Testamento de Salomón 15

Salomón interroga a Enepsigos, el demonio mujer de dos cabezas, aprende sus actividades y descubre qué ángel la frustra, Rathanael

Y apareció delante de otro espíritu, como si fuera una mujer en la forma que ella tenía.
Mas en sus hombros ella tenía otras dos cabezas con las manos.
Y yo le pregunté y le dije: “Dime, ¿quién eres?” Y ella me dijo: “Yo soy Enepsigos, que también tiene millares de nombres.”
Y yo le dije a ella: “¿Por qué ángel estás frustrada?” Mas ella me dijo:
“¿Qué buscas, qué preguntas? Sufro cambios, como la diosa que me llaman.
Y yo cambio de nuevo, y paso a la posesión de otra forma.
Y no deseo, por lo tanto, saber todo lo que me concierne.
Pero ya que estás delante de por esto, escucha. Tengo mi morada en la luna y, por eso, poseo tres formas.
A veces, yo soy mágicamente invocada por los sabios como Cronos.
Otras veces, en conexión con aquellos que me derriban, yo desciendo y aparezco en otra forma.
El tamaño del cuerpo celeste es inexplicable e indefinible, y no debe ser frustrado.
Yo entonces, cambiando a estas tres formas, desciendo y me vuelvo como me ves;
mas estoy frustrado con el ángel Rathanael, que está sentado en el tercer cielo.
Es por eso que hablo contigo. Este tu Templo no puede contenerme.”

El demonio Enepsigos, sellada por una cadena de atadura triple, profetiza (contra Salomón)

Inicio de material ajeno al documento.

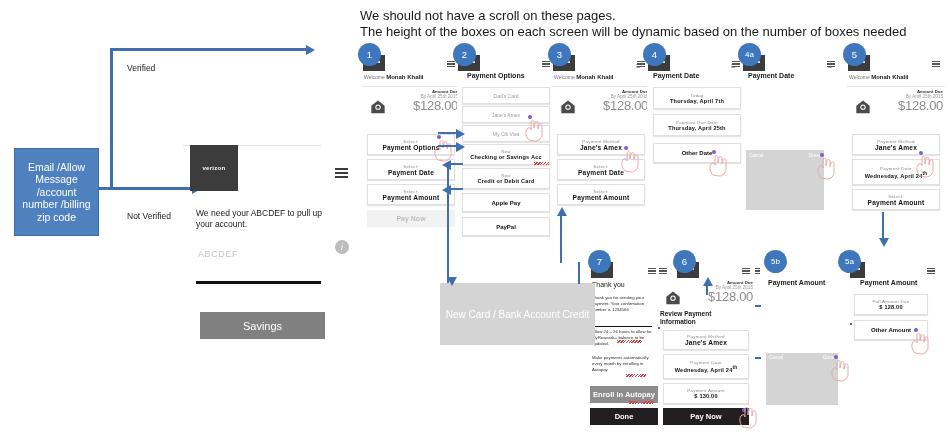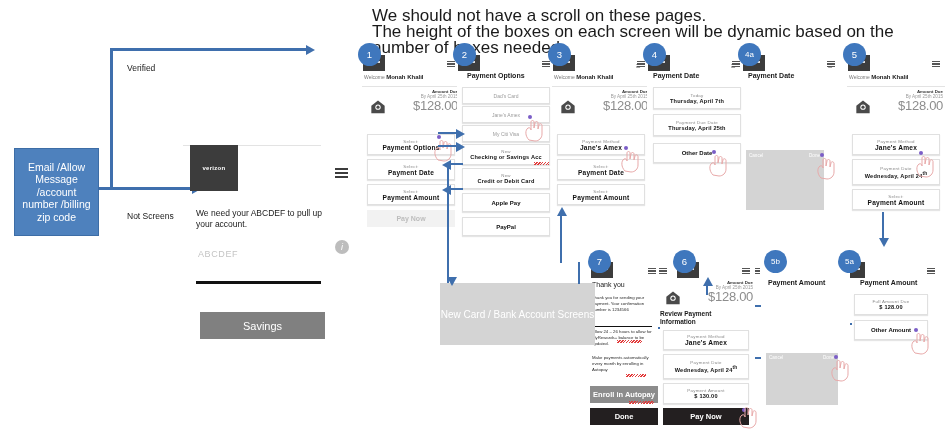--- a/index.html
+++ b/index.html
@@ -5,21 +5,21 @@
   html,body{margin:0;padding:0;}
   body{
     width:950px;height:442px;position:relative;overflow:hidden;
     background:#ffffff;
     font-family:"Liberation Sans","DejaVu Sans",sans-serif;
     color:#231f20;
   }
   .abs{position:absolute;}
 
   
-  #header-note{left:372px;top:8px;width:575px;font-size:17px;line-height:16px;color:#1a1a1a;}
+  #header-note{left:360px;top:8px;width:575px;font-size:13px;line-height:16px;color:#1a1a1a;}
 
   
   .flow-box{
     background:#4e81bd;border:1px solid #3d6da6;color:#ffffff;
     font-size:10.5px;line-height:12.5px;text-align:center;
     display:flex;align-items:center;justify-content:center;padding:4px;
     box-sizing:border-box;
   }
   .flow-label{font-size:8.5px;color:#1a1a1a;}
   .ln{background:#3f6fad;position:absolute;}
@@ -110,21 +110,21 @@
 </div>
 
 <div class="ln" style="left:99px;top:187px;width:13px;height:3px;"></div>
 <div class="ln" style="left:110px;top:48px;width:3px;height:142px;"></div>
 <div class="ln" style="left:110px;top:48px;width:198px;height:3px;"></div>
 <div class="arrow-h" style="left:306px;top:44.5px;"></div>
 <div class="abs flow-label" style="left:127px;top:63px;">Verified</div>
 
 <div class="ln" style="left:99px;top:187px;width:95px;height:3px;"></div>
 <div class="arrow-h" style="left:192px;top:183.5px;"></div>
-<div class="abs flow-label" style="left:127px;top:211px;">Not Screens</div>
+<div class="abs flow-label" style="left:127px;top:211px;">Not Verified</div>
 
 <div class="abs thin-rule" style="left:183px;top:145px;width:138px;"></div>
 <div class="abs vz-logo" style="left:190px;top:145px;">
   <span>verizon</span>
 </div>
 <div class="abs hamburger" style="left:335px;top:168px;">
   <i></i>
     <i></i>
     <i></i>
 </div>
@@ -474,17 +474,17 @@
   <div class="ty-p" style="left:2px;top:67px;width:60px;">Allow  24 – 26 hours to allow  for MyRewards+ balance  to be updated.</div>
   <div class="squig" style="left:27px;top:78px;width:25px;background:repeating-linear-gradient(135deg,#e23b3b 0 1px,transparent 1px 2px);"></div>
   <div class="ty-p" style="left:2px;top:93px;width:60px;">Make payments automatically  every month by enrolling  in  Autopay</div>
   <div class="squig" style="left:36px;top:112px;width:20px;background:repeating-linear-gradient(135deg,#e23b3b 0 1px,transparent 1px 2px);"></div>
   <div class="btn-grey" style="left:0px;top:124px;width:68px;height:17px;">Enroll in Autopay</div>
   <div class="squig" style="left:39px;top:139px;width:25px;background:repeating-linear-gradient(135deg,#e23b3b 0 1px,transparent 1px 2px);"></div>
   <div class="btn-dark" style="left:0px;top:146px;width:68px;height:17px;">Done</div>
 </div>
 
 <div class="grey-panel" style="left:440px;top:283px;width:155px;height:62px;">
-  <span class="ttl">New Card  / Bank Account Screens</span>
+  <span class="ttl">New Card  / Bank Account Credit</span>
 </div>
 <div class="arrow-d" style="left:447px;top:277px;"></div>
 <div class="ln" style="left:447px;top:262px;width:2px;height:16px;"></div>
 <div class="ln" style="left:578px;top:262px;width:2px;height:22px;"></div>
 
 </body></html>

Yo, por lo tanto Salomón, oré a mi Dios, e invoqué al ángel de quien Enepsigos me habló, y usé mi sello.
Y yo la sellé con una cadena triple, y coloqué debajo de ella el cierre de la cadena.
Usé el sello de Dios y el espíritu profetizó para mí, diciendo: “Esto es lo que tú, oh rey Salomón, haces con nosotros.
Mas después de un tiempo tu reino será quebrado, y nuevamente en el debido tiempo este Templo será destruido;
y toda Jerusalén será deshecha por el rey de los persas, medos y caldeos.
Y los vasos de este Templo, que haces, serán colocados para uso servil de los dioses;
y junto con ellos todos los jarros, en los que nos encerraste, serán quebrados por las manos de los hombres.
Y entonces saldremos con gran poder aquí y allá, y nos esparciremos por todo el mundo.
Y desviaremos el mundo habitado por un largo período, hasta que el Hijo de Dios sea extendido en la cruz.
Pues nunca antes surge un rey como él, frustrando a todos nosotros, cuya madre no tendrá contacto con el hombre.
¿Quién más puede recibir tal autoridad sobre los espíritus, excepto aquel, a quien el primer demonio tentará, pero no prevalecerá?
El número de su nombre es seiscientos cuarenta y cuatro, que es Emmanuel.
Por eso, oh rey Salomón, tu tiempo es malo, y tus años cortos y malos, y a tu siervo le será dado tu reino”.

Salomón explica por qué escribió el testamento

Y yo, Salomón, habiendo oído esto, glorifiqué a Dios.
Y aunque me quedé maravillado con la disculpa de los demonios, no di crédito hasta que se volviera realidad.
Y yo no creí en sus palabras;
mas cuando ellas fueron realizadas, entonces yo entendí, y en mi muerte escribí este Testamento para los hijos de Israel,
y les di, para que ellos pudiesen conocer los poderes de los demonios y sus formas, y los nombres de sus ángeles,
por el cual estos ángeles son frustrados.
Y glorifiqué al Señor Dios de Israel y ordené a los espíritus que fuesen presos con lazos inquebrantables.